They don't, actually, or at least, mine don't. I don't post patches and 
have half a dozen people review them before I commit code. If someone 
posts a patch, chances are there's only 1 or 2 reviews on it, and I have 
to do the real review prior to deciding whether or not to commit it. 
Sometimes some patch will be both simple enough and important enough for 
more than a couple people to review it, but that is the exception, not 
the rule. Right now, it's because I try to hold myself to a high 
standard. And I admit that I can be sloppy and commit too fast due to 
the workload, but ultimately even with that I do a better job than a lot 
of contrib, simply because I try to see the bigger picture prior to 
committing.

The reason I think more committers in targeted areas will work is 
because I think it will create more activity in those areas. The people 
who have the right to commit will have a more vested interest, and 
therefore you will get more of their time, effort and energy, plus any 
that they can draw to them. webchick commented earlier that one of the 
issues was providing an incentive to do reviews. And that's certainly a 
key issue, right there. There isn't much incentive to do reviews. 
There's the good of the project, but there is no pride of ownership in a 
review. The pride of ownership drives a lot of the initial development, 
and it drives the committers, but the reviewers?

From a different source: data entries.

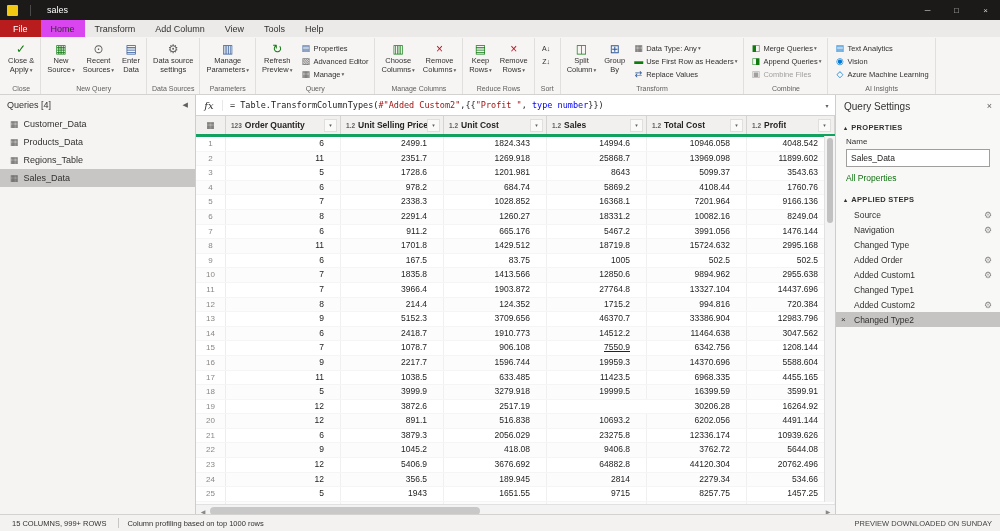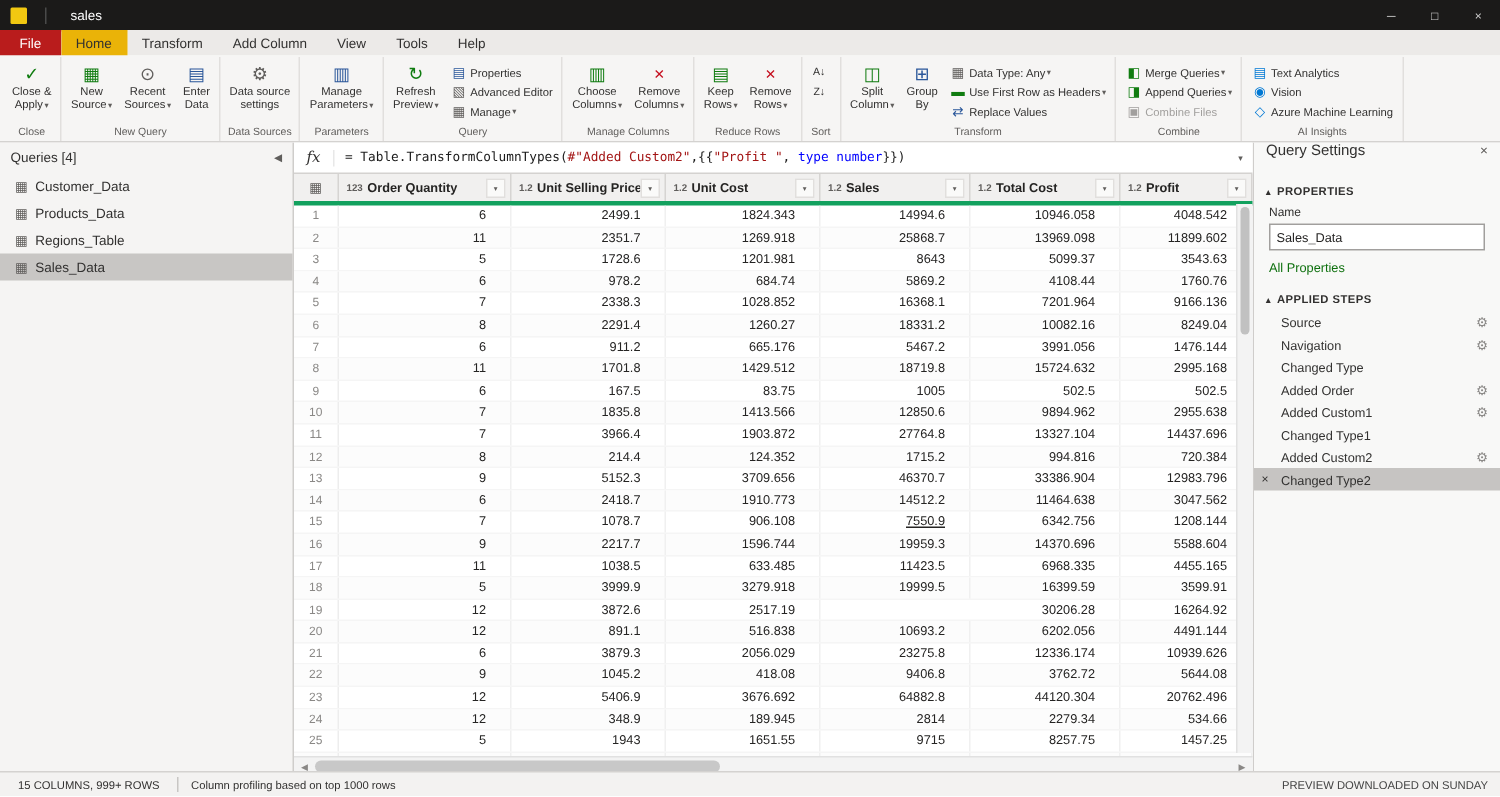"Home" .tab.active { background: #eab308 -> #d946ef }
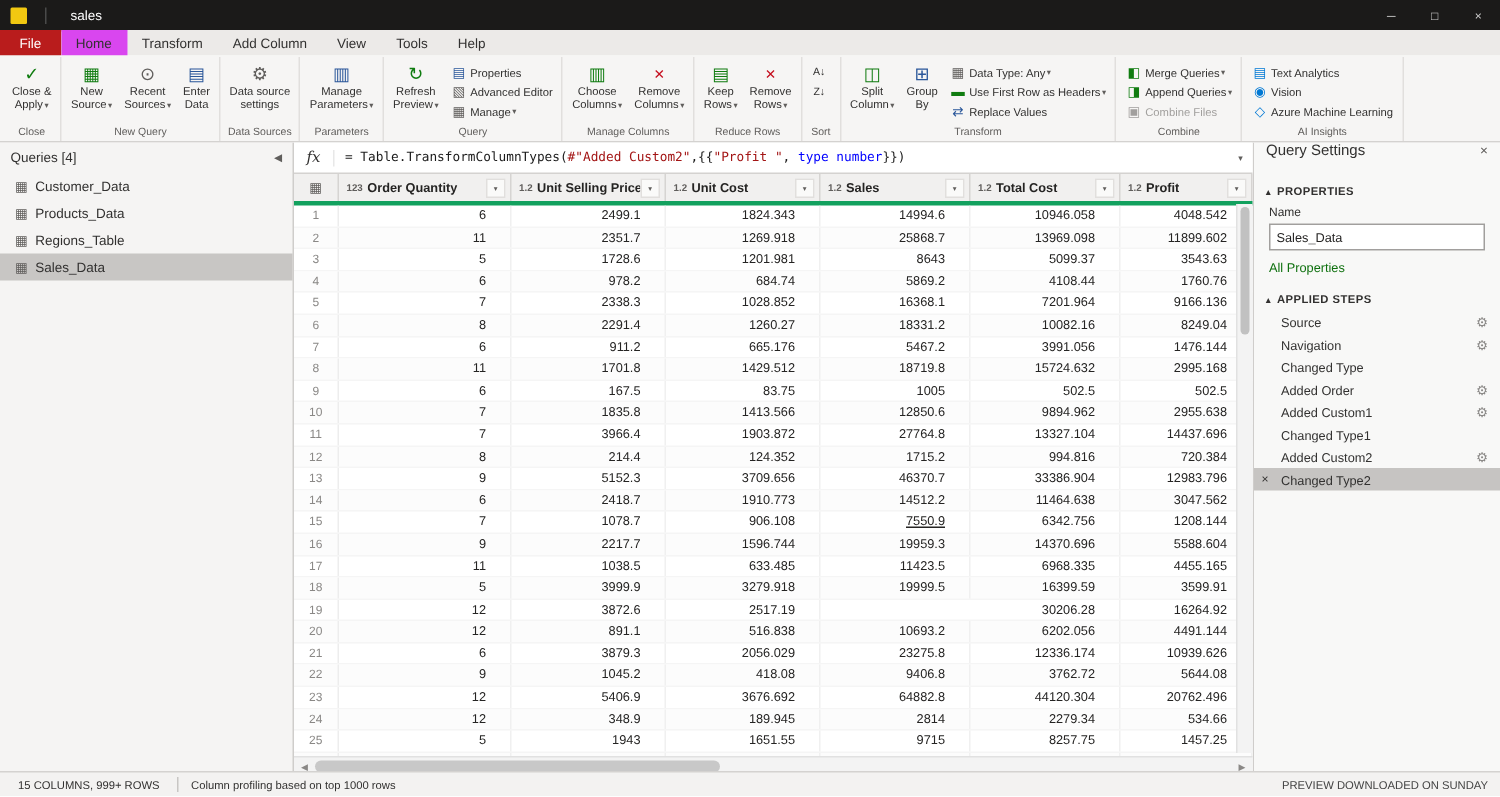"Query Settings" .qs-header { align-items: none -> center }
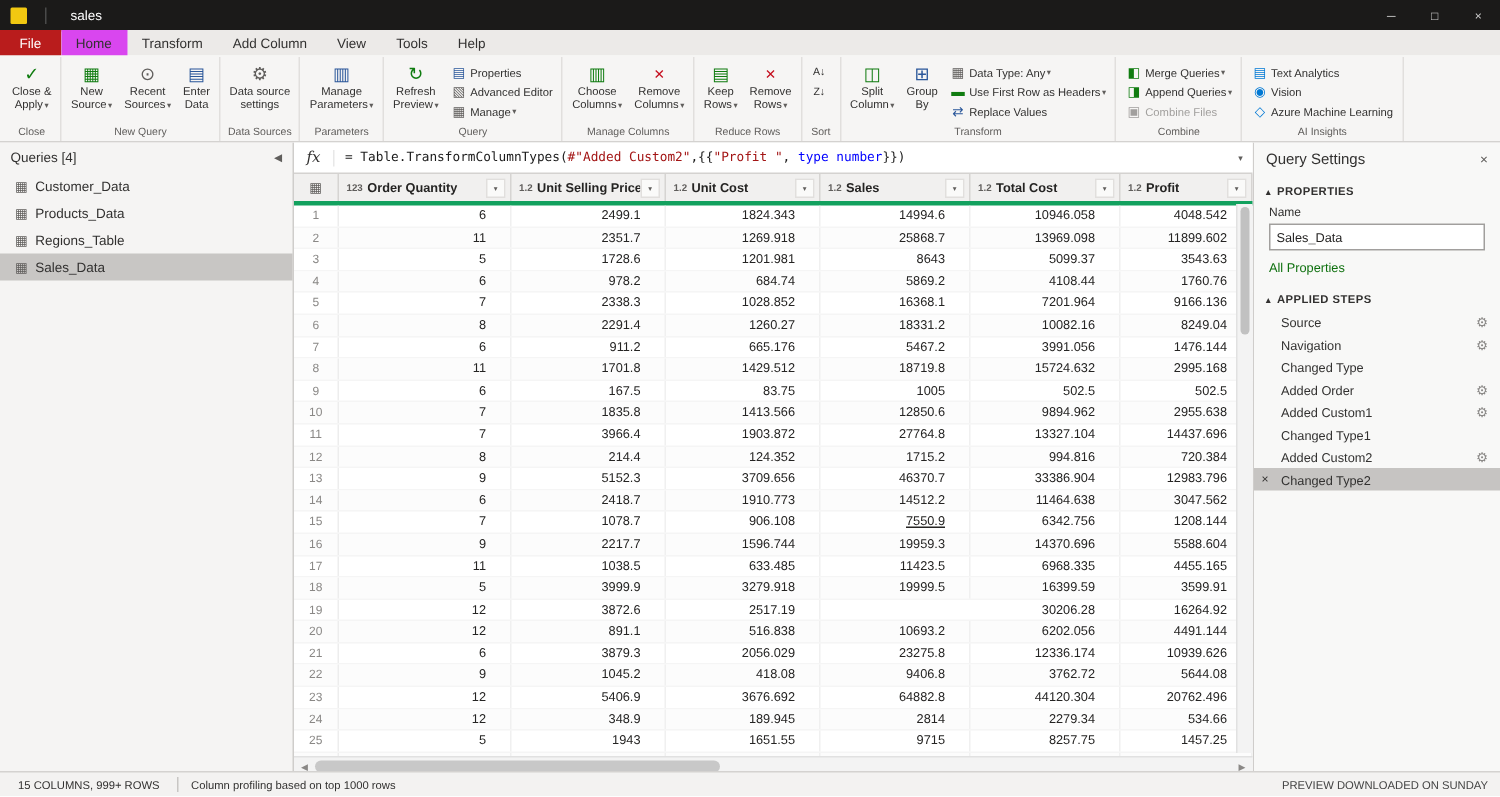"348.9" div.tcell { text: 348.9 -> 356.5 }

I cannot remember a time in the 4 years I've been with this project that 
we haven't had a longstanding complaint about lack of good patch 
reviews. That is one of the first complaints I heard then, and it is one 
of the complaints I hear now. It has not changed, and asking people to 
do more reviews has already proven to be ineffective in combatting the 
issue.

Give your reviewers some ownership and you'll find a lot more people 
interested in reviewing.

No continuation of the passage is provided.